Strategy Note /
Global

Riyad Bank Q3 22 Earnings call summary

  • The bank reported a net income of SAR1.83bn in Q3 22, up 18.5% yoy (1+3.4% qoq).

  • Total loans and advances increased 14.8% yoy (+0.8% qoq) to SAR242bn

  • Total customer deposits increased by 15.8% yoy (-0.7% qoq) to SAR237bn

SNB Capital
16 November 2022
Published bySNB Capital

Riyad Bank Q3 22 Earnings call summary

  • The bank reported a net income of SAR1.83bn in Q3 22, up 18.5% yoy (1+3.4% qoq). Adjusting for Tier 1 sukuk cost, the net income increased by 15.7% yoy (+9.3% qoq) to SAR1.77bn.

  • The growth primarily came from strong growth in the NSCI (+34.8% yoy, 11.5% qoq) which offset the impact of higher operating and provisioning expense.

  • The bank loan book increased by +14.8% yoy (+0.8% qoq), but we highlight it is one of the lowest in the sector. According to SAMA, sector’s loan book increased by +15.3% yoy (+3.3% qoq).

  • The group in the NSCI primarily came from NIMs, which increased to 3.16% in Q3 22 vs 2.80% in Q3 21 and 3.0% in Q2 22.

Loan growth

  • Total loans and advances increased 14.8% yoy (+0.8% qoq) to SAR242bn, with commercial loan comprising of 62% of the total book. This takes ytd loan growth to 11%.

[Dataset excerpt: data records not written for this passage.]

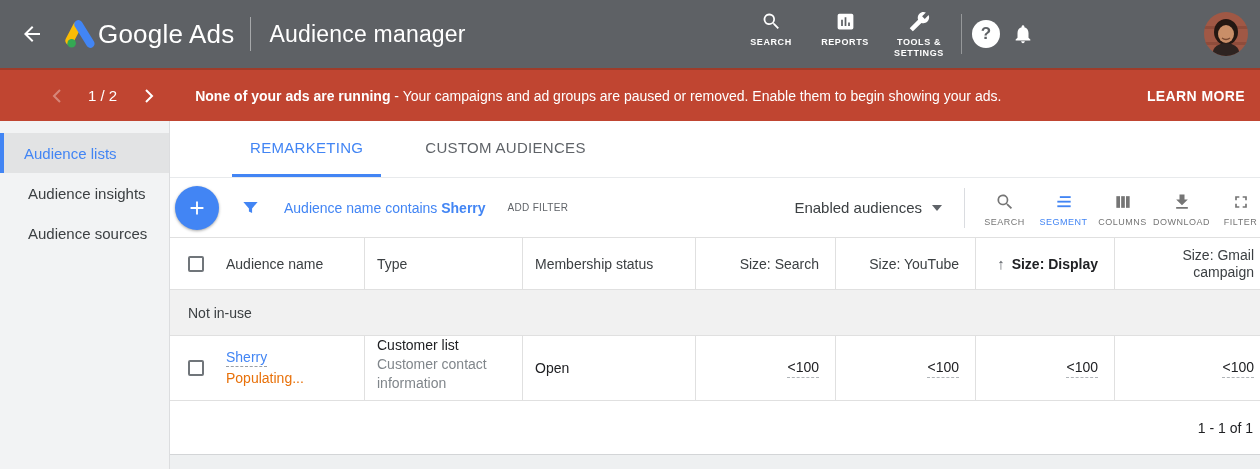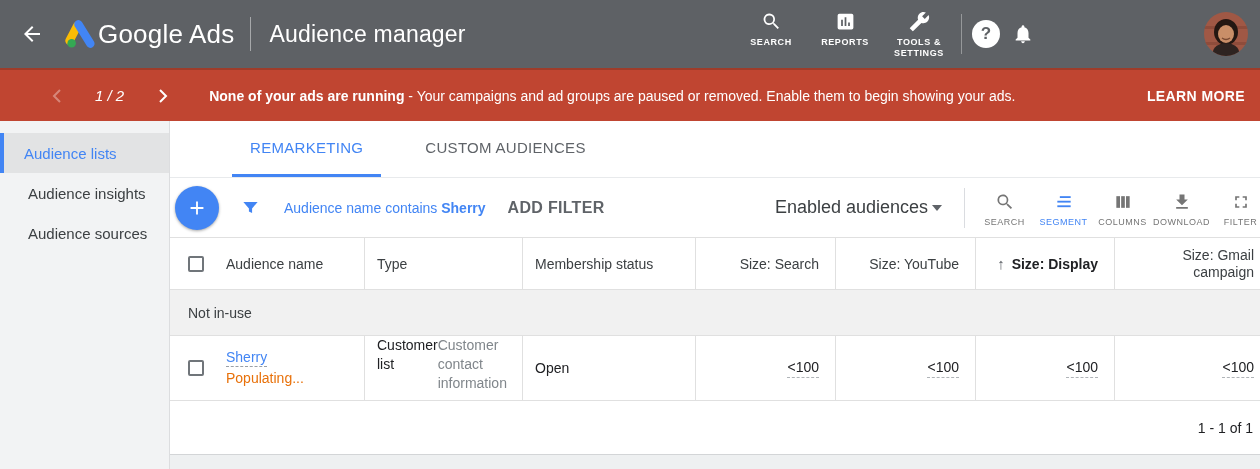"1 / 2" .alert-page { font-style: italic -> none; margin: 0 27px -> 0 20px }
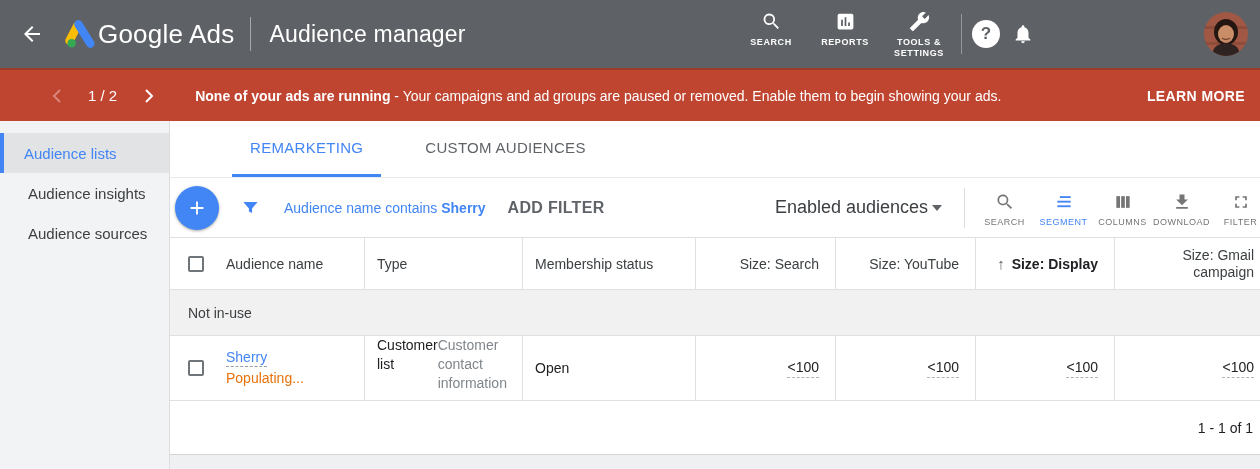"ADD FILTER" .add-filter { font-size: 16px -> 10px; font-weight: 700 -> 400 }
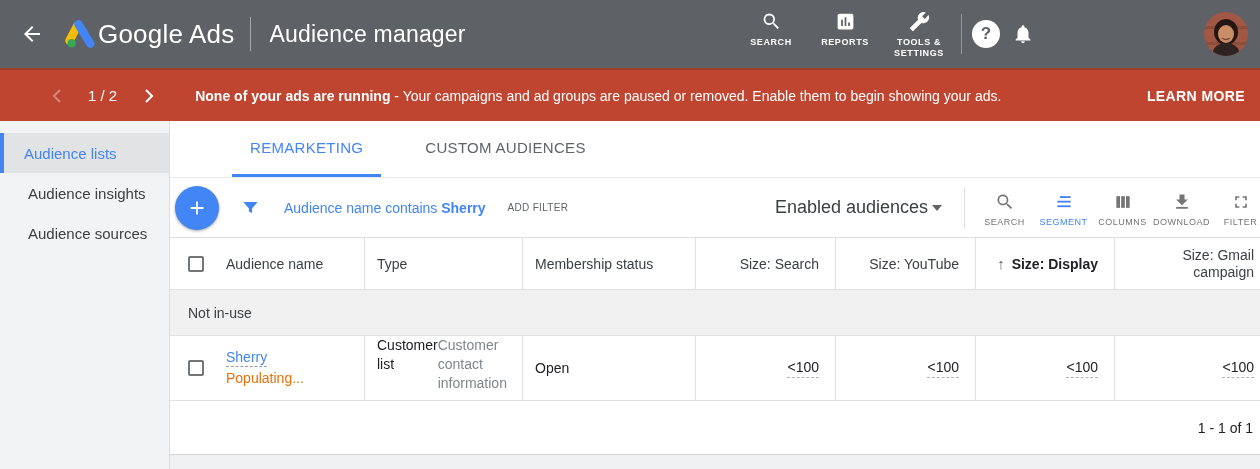"Enabled audiences" .view-select { font-size: 18px -> 15px; gap: 4px -> 10px }
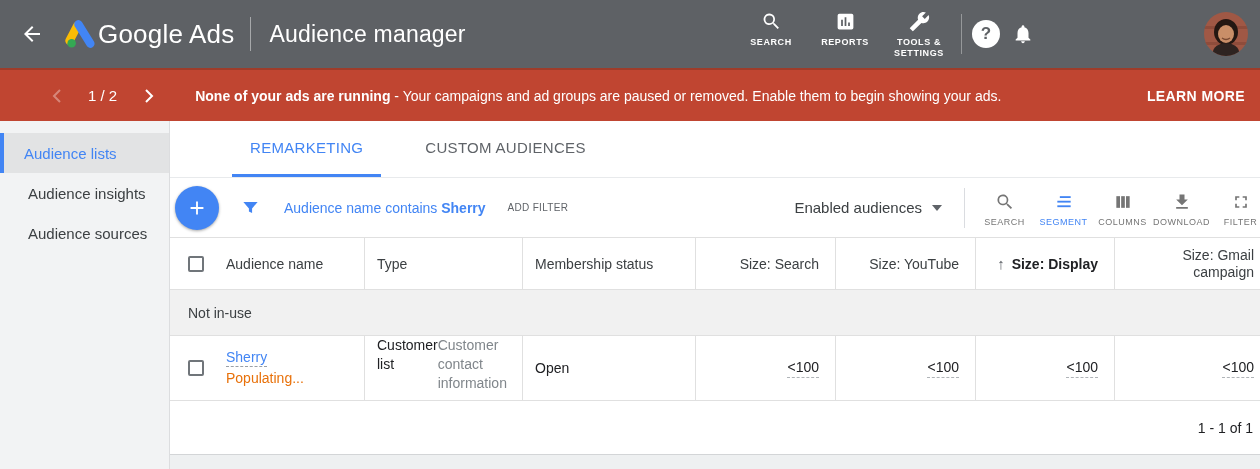"Customer list" .td.type-cell { flex-direction: row -> column; justify-content: flex-end -> flex-start }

  • Retail book comprises of 35% of the total book, of which mortgages account for 65% of the total retail book (or 23% of the total loan book).

  • Mortgage loan book increased by c24% yoy to cSAR56bn as of Q3 22 and accounted for c33% of the new loan origination in 2022 ytd. Numbers suggest mortgages accounted for c100% of the new loan origination in Q3 22.

  • Guidance: The management highlighted that higher interest rates may potentially impact the future loan draw down. However, kept the loan growth guidance to mid-teens for 2022.

Deposits and funding

  • Total customer deposits increased by 15.8% yoy (-0.7% qoq) to SAR237bn.

  • NIBD constitute 63% of the total deposits in Q3 22 vs. 65% inn Q3 21 and 64% in Q4 21.

NIMs

  • NIMs increased to 3.16% in Q3 22 vs 2.80% in Q3 21 and 3.0% in Q2 22.

  • The increase was primarily due to substantial increase in the asset yields, which increased to 4.17% in Q3 22 vs 3.08% in Q3 21 and 3.59% in Q2 22.

  • The management highlighted that majority of the corporate book is based on 3-month SAIBOR and the impact of recent rate hike will be gradual on the loan book. They also added that impact on cost of funds would be more immediate vs asset book impact.

  • The management also highlight that due to fresh liquidity in the system (on the day of the call) the spread between LIBOR and SAIBOR has come down by 30bps. However, they did not disclose the nature and source where the liquidity has come from.

  • Guidance: Management expects NIMs to expand by 10-20 bps in 2022.

Cost of risk

  • Cost of risk stood at 0.37% in 9M 22 vs 0.4% in the same period last year.

  • NPL ratio decreased to c1.55% in Q3 22 vs 1.66% in Q2 22, while coverage decreased from 119% in Q2 22 to 115% in Q3 22. 

  • Guidance: The management expect cost of risk to remain in the range of 40-60bps in 2022.

 

Cost to income ratio

  • Cost to income ratio decreased to 33.3% in Q3 22 vs 35.8% in Q3 21. However, it increased marginally from 32.9% in Q2 22.

  • Cost to income ratio to remain below in 2022.